The “Lost Generation” preceded the “Silent Generation”, but what generation preceded them? The answer is that there are no generational names earlier than this because it is a very new practice of breaking up and naming generations is really very new. Naturally, there had been plenty of momentous events throughout history that shaped society in sudden ways, but it was only after WWI that the collective experience of everyone born in a narrow set of years was classed as a generation. Before this, ‘generation’ only denoted the lines in a particular family.

Sometimes these social-generations will be based on an event, such as those above and the post-WWII baby boom (hence boomers) but increasingly the naming of generations is not ex post facto, but anticipated every fifteen years or so. 


In recent decades a flurry of names are selected for each generation until one sticks.
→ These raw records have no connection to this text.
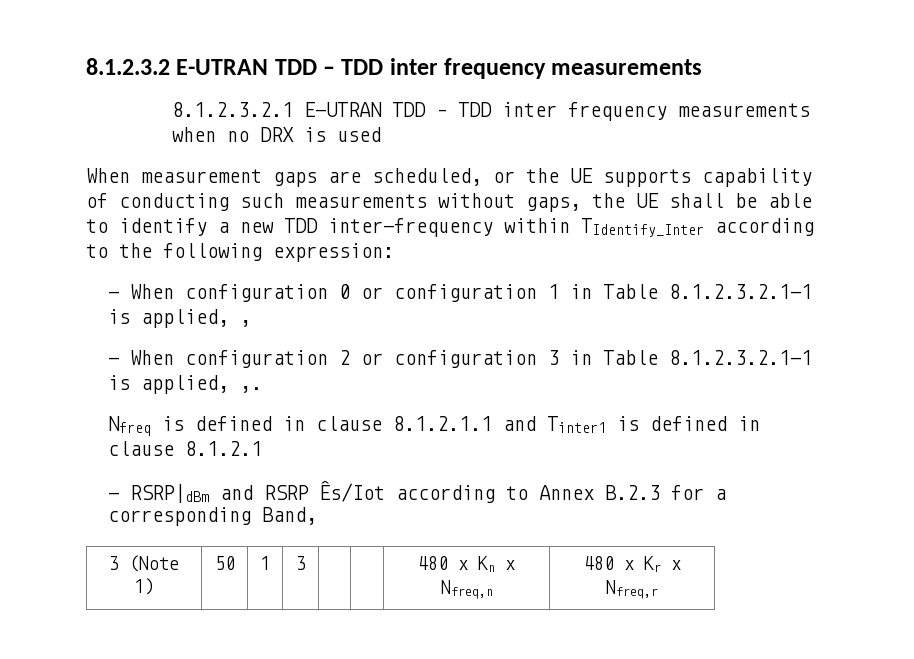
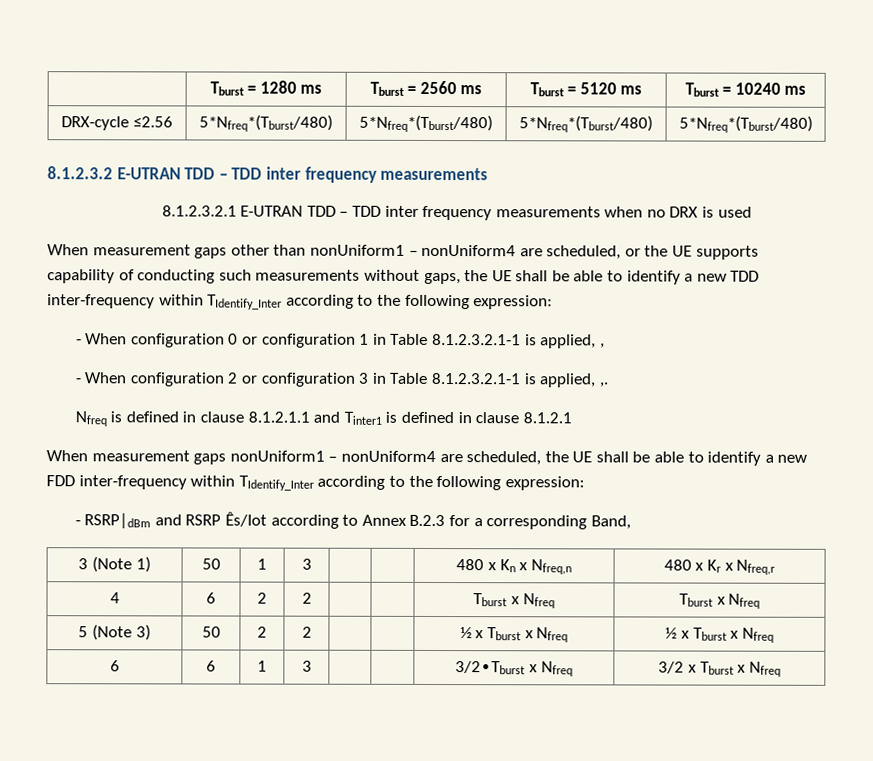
+ | Tburst = 1280 ms | Tburst = 2560 ms | Tburst = 5120 ms | Tburst = 10240 ms
+ DRX-cycle ≤2.56 | 5*Nfreq*(Tburst/480) | 5*Nfreq*(Tburst/480) | 5*Nfreq*(Tburst/480) | 5*Nfreq*(Tburst/480)
- When measurement gaps are scheduled, or the UE supports capability of conducting such measurements without gaps, the UE shall be able to identify a new TDD inter-frequency within TIdentify_Inter according to the following expression:
+ When measurement gaps other than nonUniform1 – nonUniform4 are scheduled, or the UE supports capability of conducting such measurements without gaps, the UE shall be able to identify a new TDD inter-frequency within TIdentify_Inter according to the following expression:
+ When measurement gaps nonUniform1 – nonUniform4 are scheduled, the UE shall be able to identify a new FDD inter-frequency within TIdentify_Inter according to the following expression:
+ 4 | 6 | 2 | 2 | | | Tburst x Nfreq | Tburst x Nfreq
+ 5 (Note 3) | 50 | 2 | 2 | | | ½ x Tburst x Nfreq | ½ x Tburst x Nfreq
+ 6 | 6 | 1 | 3 | | | 3/2∙Tburst x Nfreq | 3/2 x Tburst x Nfreq

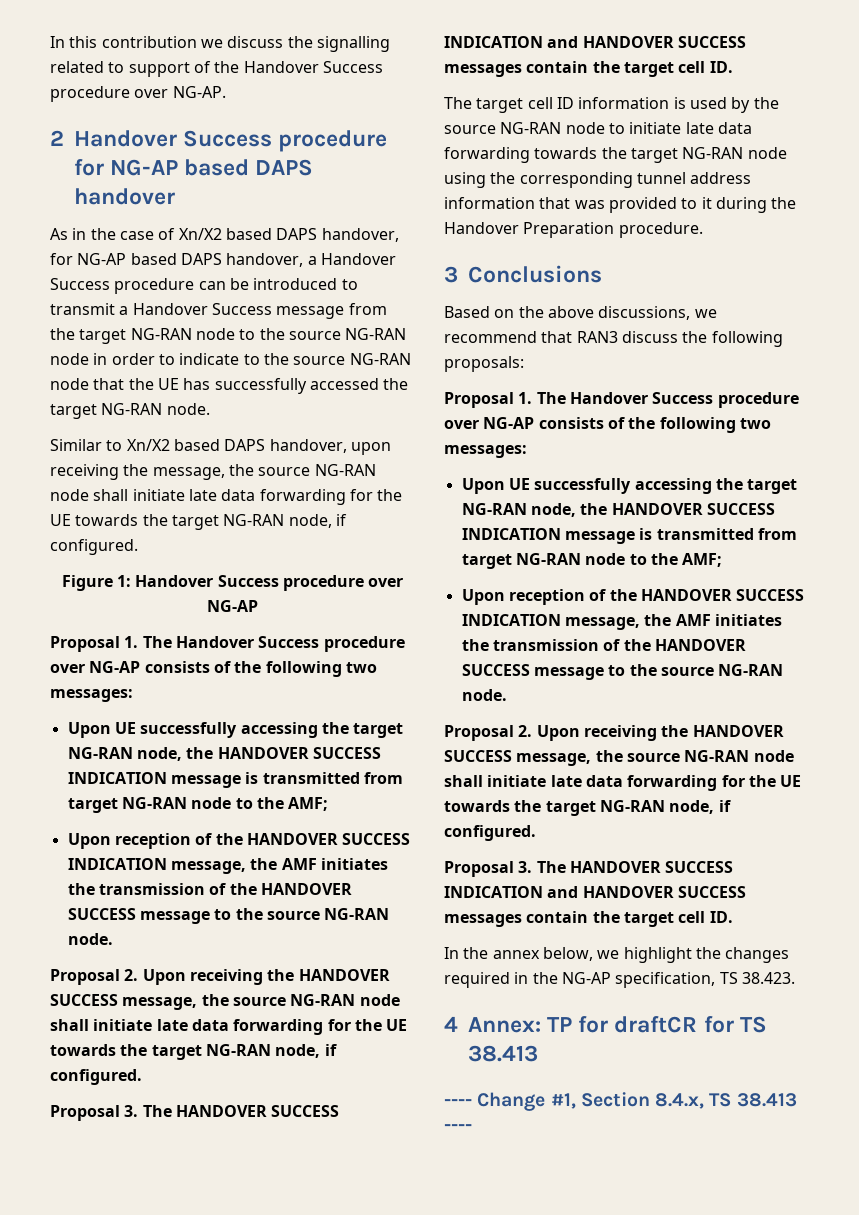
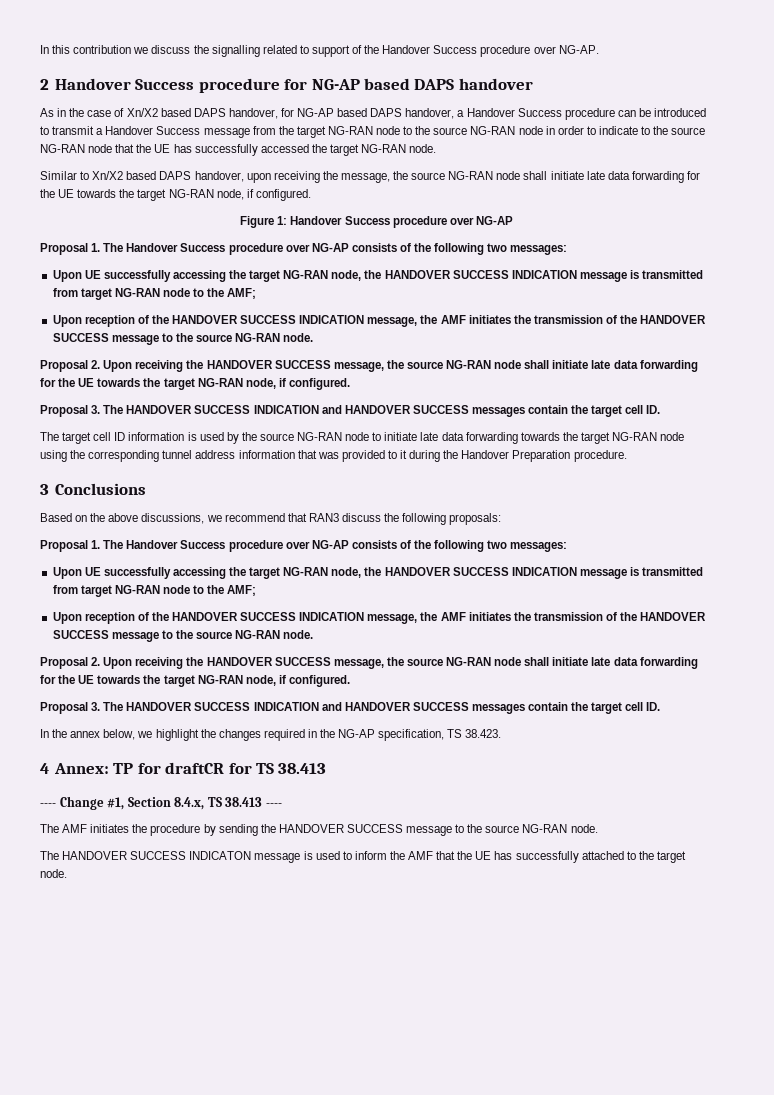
+ The AMF initiates the procedure by sending the HANDOVER SUCCESS message to the source NG-RAN node.
+ The HANDOVER SUCCESS INDICATON message is used to inform the AMF that the UE has successfully attached to the target node.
After “baby boomers” named for the postwar baby boom came the “baby busters”—denoting the subsequent drop in fertility—until this was replaced with “Gen X”. That particular name came from the use of X as an undefined variable like in algebra, supposedly denoting the counterculture’s anti-definition approach, but was taken to be alphabetical. It was then applied to “Gen Y” (eventually replaced by “millennial”) and “Gen Z”, which was also early on called “iGeneration” but that didn’t stick nor did the i-names in technology, really.

Following this people have come up with “Generation α” (i.e. ‘alpha’), still supposing the earlier Gen X was alphabetical and now restarting with a new alphabet. It has really only been from the mid-1960’s then that social generations became taken as a matter of course, as opposed to the earlier albeit relatively novel event-based delineations.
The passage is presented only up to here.